LA DIFESA DELLA CULTURA EUROPEA

Altro esempio di fondamentalismo nostrano. La domanda è d’obbligo: quale cultura e, poi, come si difende una cultura.
Sappiamo che la nostra cultura si è formata attraverso intrecci di diversa provenienza: dalla cultura greca-latina al complesso patrimonio del mondo ebraico-cristiano, su fino a tutti gli influssi dei popoli Germanici e tanti altri.
Ebbene, niente è stato inutile in questo processo di assimilazione. Tutte le varie culture si sono depositate sul nostro terreno culturale e, attraverso una gestazione che è durata secoli, ha potuto produrre quello che siamo noi.

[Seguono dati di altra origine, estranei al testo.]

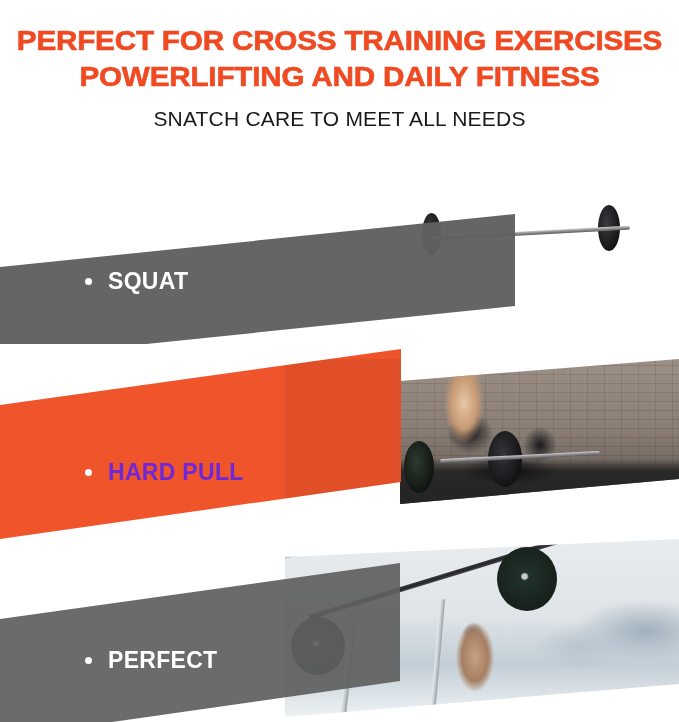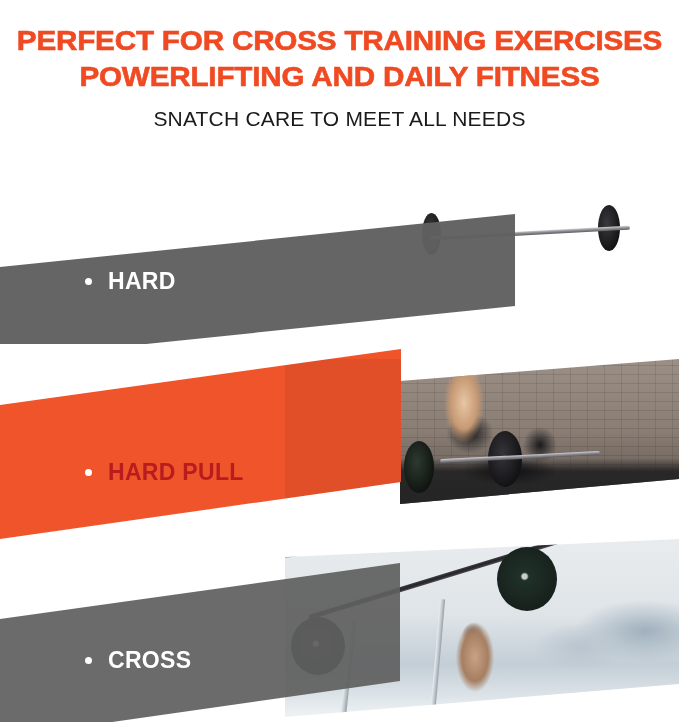"HARD" span { text: HARD -> SQUAT }
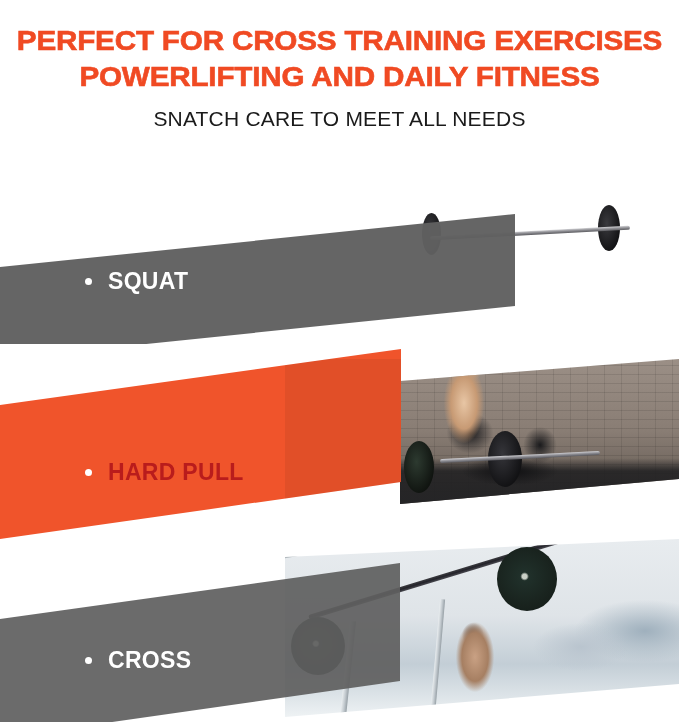"HARD PULL" .r2-label { color: #b91c1c -> #6d28d9 }
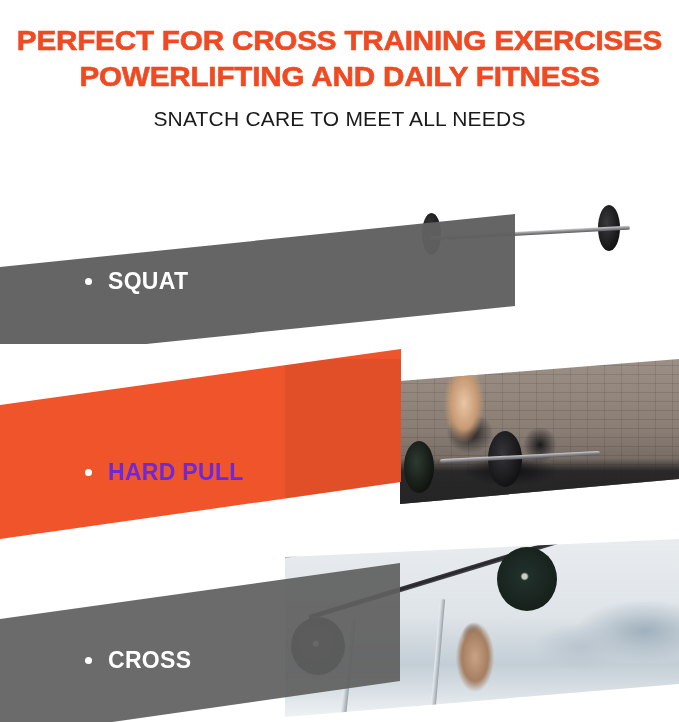"CROSS" span { text: CROSS -> PERFECT }
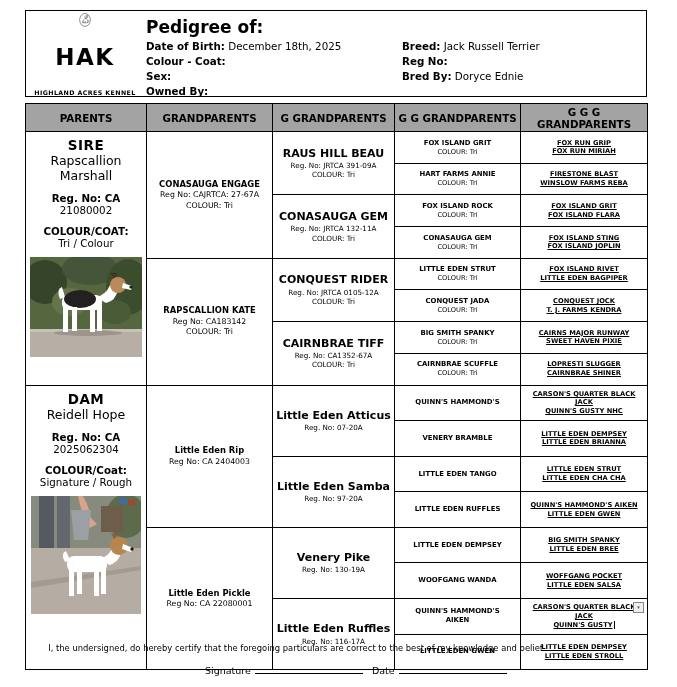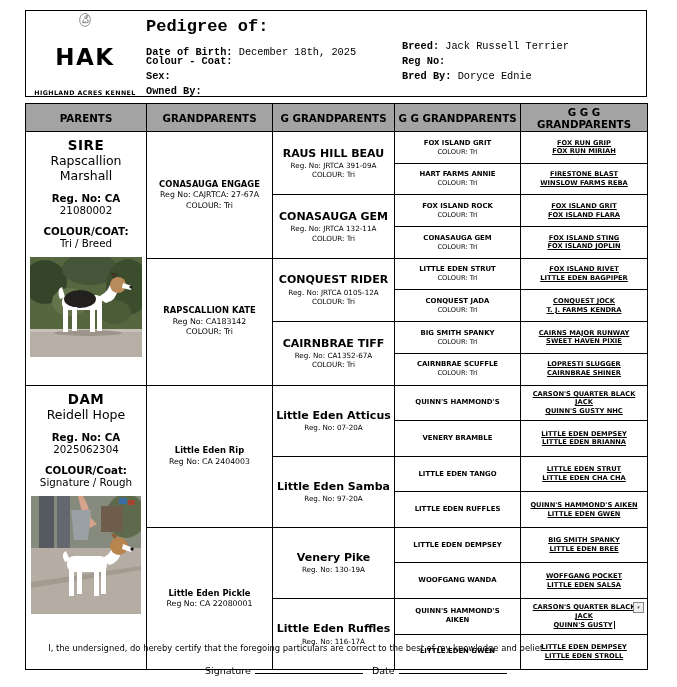"Pedigree of:" .hdr-main { font-family: Liberation Mono, monospace -> none }
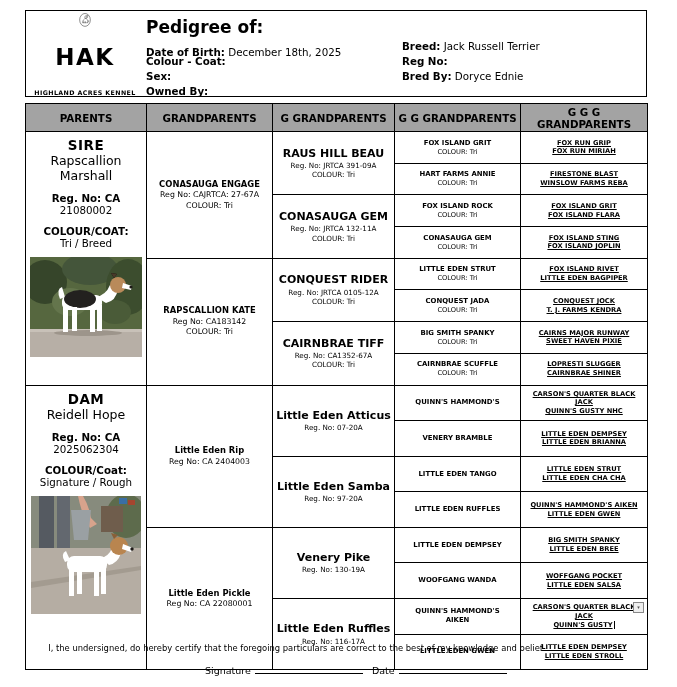"Date of Birth: December 18th," .fl0 { top: 35px -> 29px }
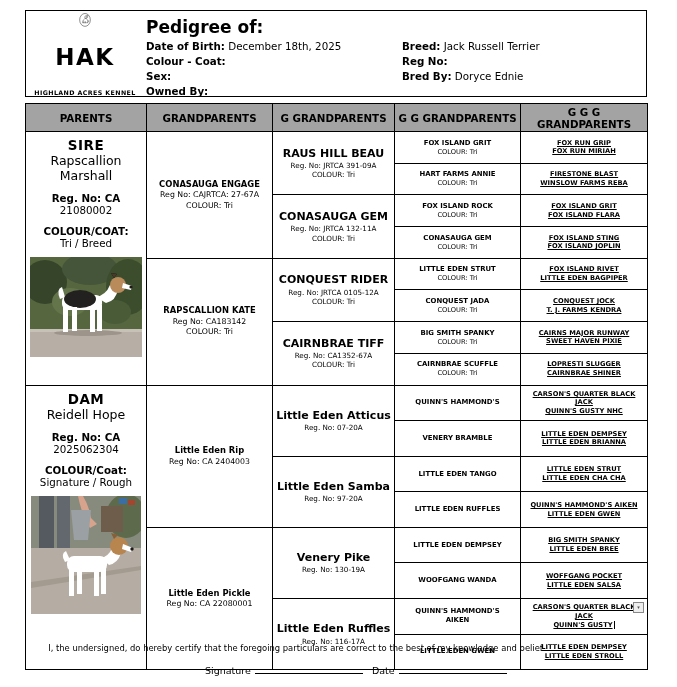"Tri / Breed" span.pval { text: Breed -> Colour }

La cultura, come la storia, è un processo mai finito, un fiume che deve scorrere. Arrestare questo processo perenne significa tradire la stessa cultura e votarla ad una prossima fine, o insignificanza. Diventerebbe una statua di sale come la moglie di Lot.

L’unico modo per difendere una cultura, anche la più gloriosa come la nostra, deve mantenere un’apertura ai nuovi influssi che, non vuol dire annullare la nostra identità, bensì permettere che il flusso delle varie esperienze culturali continui a nutrire e a far crescere la vita di un popolo. Ciò, naturalmente non vuol dire ignorare i problemi che nascono quando si attua un vero dialogo tra opinioni diverse sui temi fondamentali. Il confronto è per sua natura sempre carico di difficoltà, ma questo guai se diventa motivo, e giustificazioni, di tante chiusure della convivenza sociale.

LA DIFESA DELLA RELIGIONE

Anche qui si parte dal presupposto che pure in materia di fede dobbiamo essere monolitici e rigorosi. Ma gli stessi concetti di Dio e di salvezza sono concetti che vanno interpretati e compresi. Non sono delle definizioni filosofiche o scientifiche e, soprattutto, devono sempre essere interpretati, e, interpretare, comporta anche rivedere e attualizzare nel tempo.

Nei Vangeli si dice che Pilato, quando si trovò di fronte a Gesù che doveva giudicare e condannare, gli chiese: “che cosa è la verità”. Pilato aveva in mente un concetto di verità che gli veniva dalla sua cultura greco-latina. Gesù, rispose dicendo che era Lui stesso la verità. Con questa risposta voleva dire che la verità non è qualcosa di statico e di dottrinale, ma una vita, la sua vita e la sua testimonianza.
Quindi, la conseguenza è chiara: la verità è una realtà che deve crescere e arricchirsi continuamente come la vita dell’uomo e del cristiano. Pertanto, non sono i muri, più o meno ideologici o religiosi, che potranno proteggere una religione, bensì un dialogo vero e costante, anche con i diversi da noi.

Senza ascolto non c’è crescita, e neppure difesa della religione. E ciò vale non solo per le religioni cristiane, ma anche per tutte le varie religioni presenti nella nostro mondo, cosa che, purtroppo, è ancora lontana da una realizzazione convinta.

Ma quello che manca all’uomo contemporaneo, è proprio l’atteggiamento dell’ascolto. Purtroppo, questa mancanza investe i nostri rapporti non solo con i diversi sul piano culturale e religioso, ma anche, e ciò è ancora più grave, i nostri rapporti con i vicini e con i compagni di vita.

Speriamo che non sia vero quello che alcuni psicoanalisti contemporanei vanno dicendo, che siamo entrati in una “demenza digitale” devastante e forse insanabile, proprio perché non c’è più neppure il desiderio di ascoltarci.